No matter what I found in that bathroom, my life would change. I couldn’t go throwing myself away anymore. I had to move in the future with sure, certain steps. I had to get absolute clarity on what I was doing and do it without flinching.

I sat down on my bed and gave myself a pedicure. Brady’s presence haunted that bed. I brought him home with me, even when he drove away to the other side of town. I would curl up in that bed, put my arms around him, and tell him my darkest secrets. I would kiss him and rest my head on his chest. He would comb my hair off my face and rub my back.

Why did I ever think I could live my life without his protective presence? Why did I think I was better off without this touchstone guiding me and filling my life with meaning?
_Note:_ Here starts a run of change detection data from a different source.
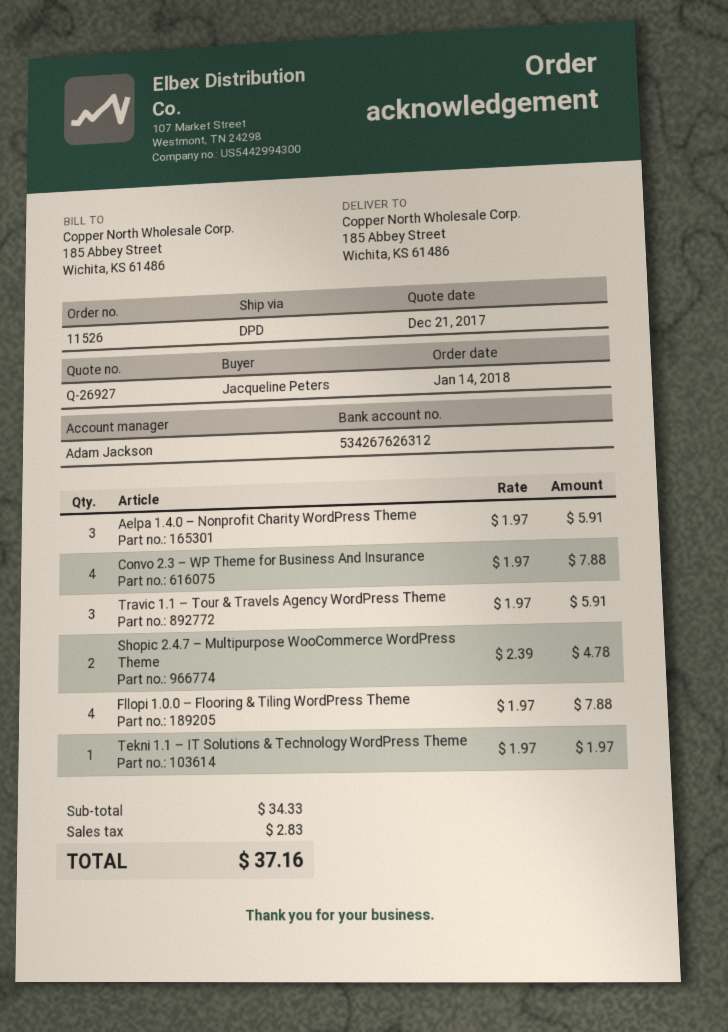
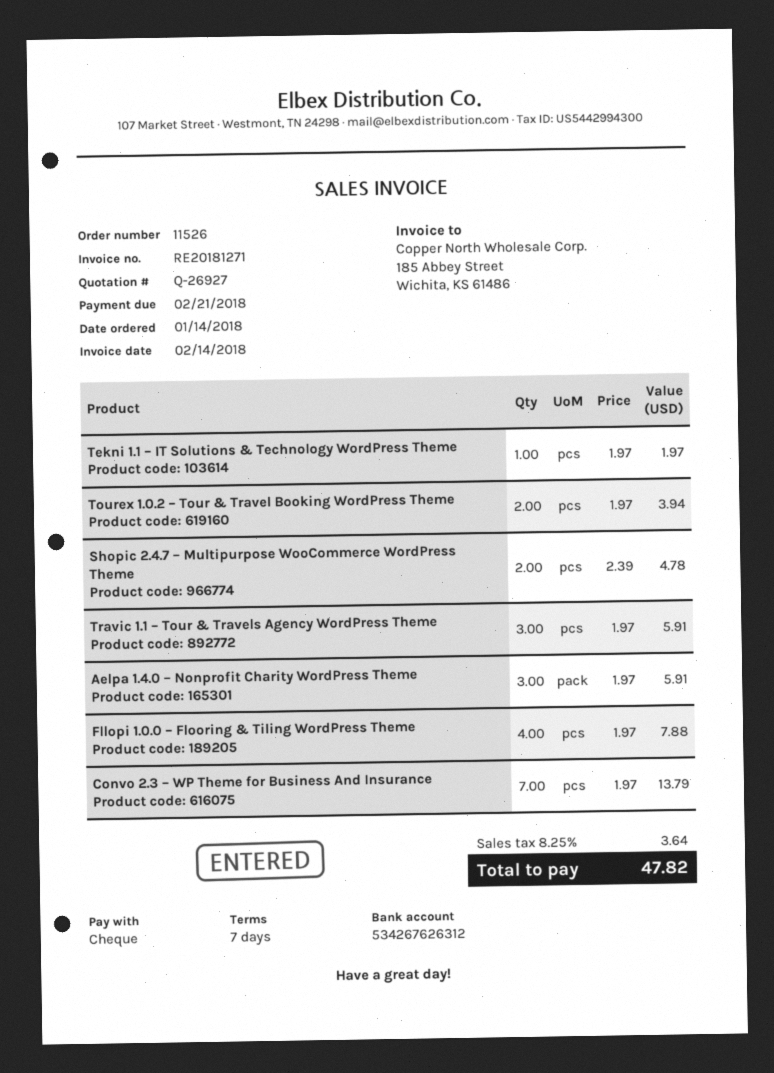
Convo 2.3 – WP Theme for Business And Insurance: 4 x 1.97 = 7.88 -> 7 x 1.97 = 13.79
Tourex 1.0.2 – Tour & Travel Booking WordPress Theme: none -> 2 x 1.97 = 3.94
tax: 2.83 -> 3.64
total: 37.16 -> 47.82

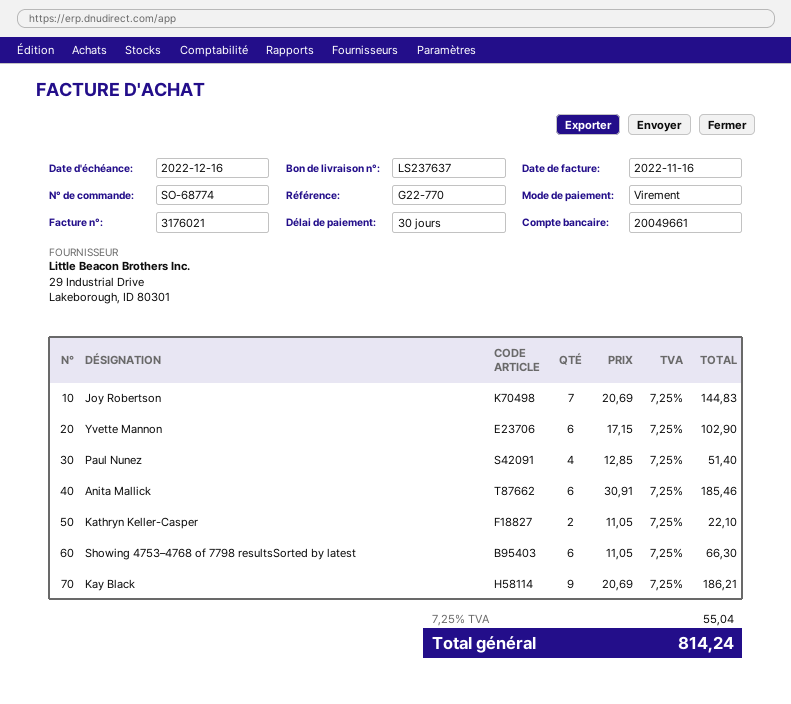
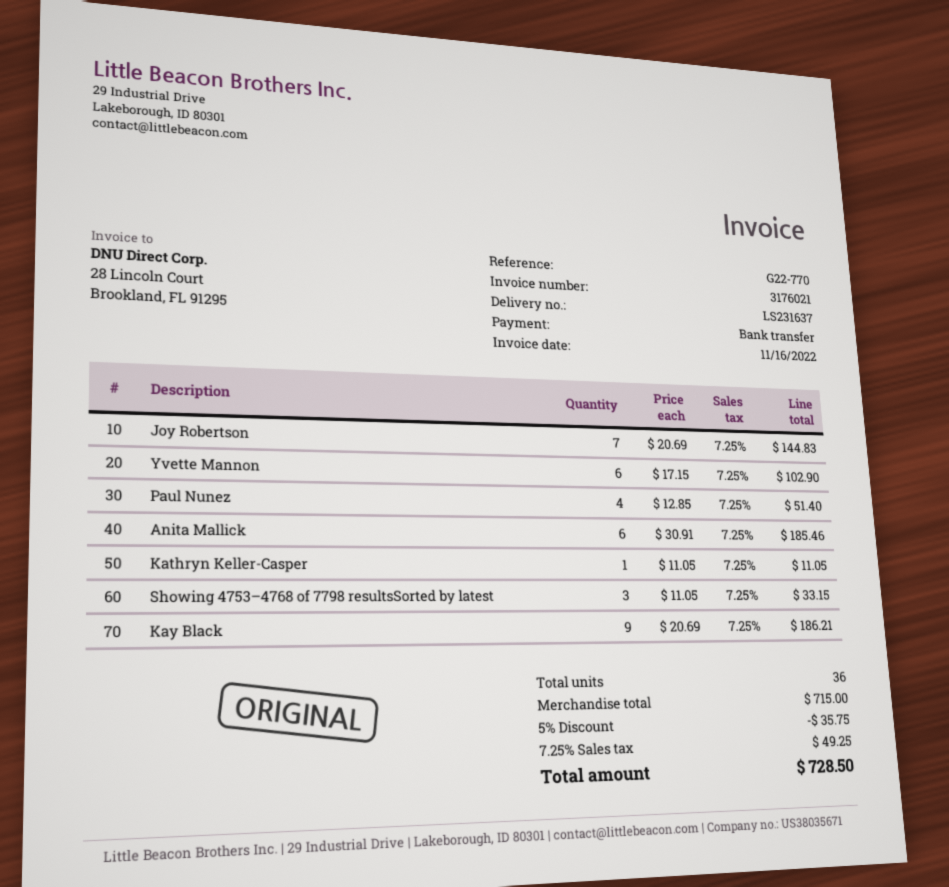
delivery note number: LS237637 -> LS231637
Kathryn Keller-Casper: 2 x 11.05 = 22.10 -> 1 x 11.05 = 11.05
Showing 4753–4768 of 7798 resultsSorted by latest: 6 x 11.05 = 66.30 -> 3 x 11.05 = 33.15
discount: none -> 5% = 35.75
tax: 7.25% = 55.04 -> 7.25% = 49.25
total: 814.24 -> 728.50

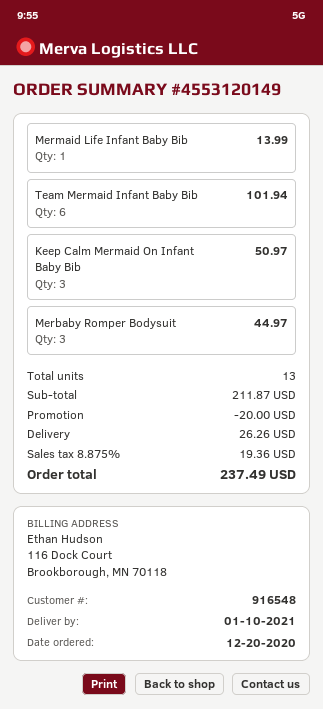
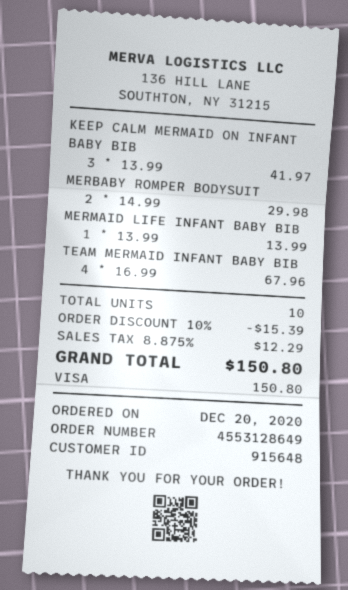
order number: 4553120149 -> 4553128649
customer number: 916548 -> 915648
Team Mermaid Infant Baby Bib: 6 for 101.94 -> 4 for 67.96
Keep Calm Mermaid On Infant Baby Bib: 3 for 50.97 -> 3 for 41.97
Merbaby Romper Bodysuit: 3 for 44.97 -> 2 for 29.98
total quantity: 13 -> 10
discount: 20.00 -> 15.39
shipping: 26.26 -> none
tax: 8.875% = 19.36 -> 8.875% = 12.29
total: 237.49 -> 150.80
The clock on my bedside table registered twenty minutes. The results would certainly but up by now. I put away my pedicure set and rubbed my eyes. I was already half asleep. Even as I stepped through the bathroom door, a deep inner knowing filled me with the light of truth. I knew what I would find before I picked up the test.

It was positive.

13

Brady

“Vegas, baby!” Sam and Charlie waved their arms and shouted through the windows of the first-class Lexus I rented for this weekend getaway “Come on, Brady!” Charlie shouted. “We’ll be late.”

I slammed the trunk. Half a dozen groomsmen crowded the seats as I slid into the driver’s seat. “Late! Are you crazy? We’re leaving three hours early. If we leave right now, we’ll have all that time to wait before the bachelor party.”

“Well, we don’t want to miss anything.” Sam did a little dance in his seat. “Vegas, here we come!”

I threw the Lexus into drive and checked the traffic on all sides. I pulled out into traffic. “Where are the girls?”

A little Toyota Celica skidded around the corner. One glance showed me Helena behind the wheel. Mandy sat at her side, and Victoria and another bridesmaid crowded into the back seat. Loud music thumped through the open driver’s window.

Victoria glanced back at me, and I lifted my fingers off the steering wheel to give he a subtle wave. She turned around fast so I couldn’t see her face, but I didn’t have to see to know her cheeks burned when she saw me. They always did. Why did I make her so nervous? I just might get a chance to sneak off with her again this weekend. My cock twitched thinking about it.